Now, the concern today and the concern back in 2004 was the exposure of identifiers (email addresses) that can also be used to contact someone! By conflating contact information with unique identifiers, service providers got themselves in the untenable situation of not being able to share the list of identifiers externally or publicly without also revealing a mechanism that could be easily abused or spammed.

I won’t go into the benefits of using email for identifiers, because they do exist, but I do want to put forth a proposal that’s both long time in coming and long overdue, and frankly Kevin Marks and Scott Kveton have said it just as well as I could: URLs are people too. Kevin writes:

The underlying thing that is wrong with an email address is that its affordance is backwards — it enables people who have it to send things to you, but there’s no reliable way to know that a message is from you. Conversely, URLs have the opposite default affordance — people can go look at them and see what you have said about yourself, and computers can go and visit them and discover other ways to interact with what you have published, or ask you permission for more.

This is clearly the design advantage of OpenID. And it’s also clearly the direction that we need to go in for developing out distributed social networking applications. It’s also why OAuth is important to the mix, so that when you arrive at a public URL identifier-slash-OpenID, you can ask for access to certain things (like sending the person a message), and the owner of that identifier can decide whether to grant you that privilege or not. It no longer matters if the Scobles of the world leak my URL-based identifiers: they’re useless without the specific permissions that I grant on a per instance basis.

As well, I can give services permission to share the URL-based identifiers of my friends (on a per-instance basis) without the threat of betraying their confidence since their public URLs don’t reveal their sensitive contact information (unless they choose to publish it themselves or provide access to it). This allows me the dual benefit of being able to show up at any random web service and find my friends while not sharing information they haven’t given me permission to pass on to untrusted third parties.

So screen scrape factoryjoe.com all you want.
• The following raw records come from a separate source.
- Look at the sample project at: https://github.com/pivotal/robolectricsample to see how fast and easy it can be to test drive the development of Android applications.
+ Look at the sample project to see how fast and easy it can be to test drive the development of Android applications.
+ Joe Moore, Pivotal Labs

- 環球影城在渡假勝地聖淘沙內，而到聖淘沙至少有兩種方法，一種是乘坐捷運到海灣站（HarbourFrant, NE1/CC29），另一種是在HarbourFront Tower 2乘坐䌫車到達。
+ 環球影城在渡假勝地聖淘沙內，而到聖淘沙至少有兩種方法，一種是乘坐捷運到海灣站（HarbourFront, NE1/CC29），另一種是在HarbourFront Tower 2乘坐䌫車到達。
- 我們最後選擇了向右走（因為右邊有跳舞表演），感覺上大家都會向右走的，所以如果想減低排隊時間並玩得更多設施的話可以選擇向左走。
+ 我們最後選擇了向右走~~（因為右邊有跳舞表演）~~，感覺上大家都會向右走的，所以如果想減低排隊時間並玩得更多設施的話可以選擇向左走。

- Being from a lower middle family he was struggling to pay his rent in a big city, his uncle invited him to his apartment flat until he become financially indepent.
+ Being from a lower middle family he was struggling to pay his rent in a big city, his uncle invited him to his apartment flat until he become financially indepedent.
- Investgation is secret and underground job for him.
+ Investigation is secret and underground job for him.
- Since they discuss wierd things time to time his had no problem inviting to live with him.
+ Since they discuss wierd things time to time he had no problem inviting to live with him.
I even have a starter hcard waiting for you, with all the contact information I care to publicly expose. Anything more than that? Well, you’re going to have to ask more politely to get it. You’ve got my URL, now, tell me, what else do you really need?

OAuth 1.0, OpenID 2.0 and up next: DiSo

IIW 2007b is now over and with its conclusion, we have two significant accomplishments, both the sum of months of hard work by some very dedicated individuals, in the release of the OpenID 2.0 and OAuth Core 1.0 specifications.

These are two important protocols that serve as a foundational unit for enabling what’s being called “user-centric identity”, or that I call “citizen-centric identity”. With OpenID for identity and authentication and OAuth for authorizing access to portions of your private data, we move ever closer to inverting the silos and providing greater mobility and freedom of choice, restoring the balance in the marketplace and elevating the level of competition by enabling the production of more compelling social applications without requiring the huge investment it takes to recreate even a portion of the available social graph.

It means that we now have protocols that can begin to put an end to the habit of treating user’s credentials like confetti and instead can offer people the ability to get very specific about they want to share with third parties. And what’s most significant here is that these protocols are open and available for anyone to implement. You don’t have to ask permission; if you want to get involved and do your customers a huge favor, all you have to do is support this work.

To put my … time? … where my mouth is (I haven’t got a whole lot of money to put there) … Steve Ivy and I have embarked on a prototype project to build a social network with its skin inside out. We’re calling it DiSo, or “Distributed Social Networking applications”. The emphasis here is on “distributed”.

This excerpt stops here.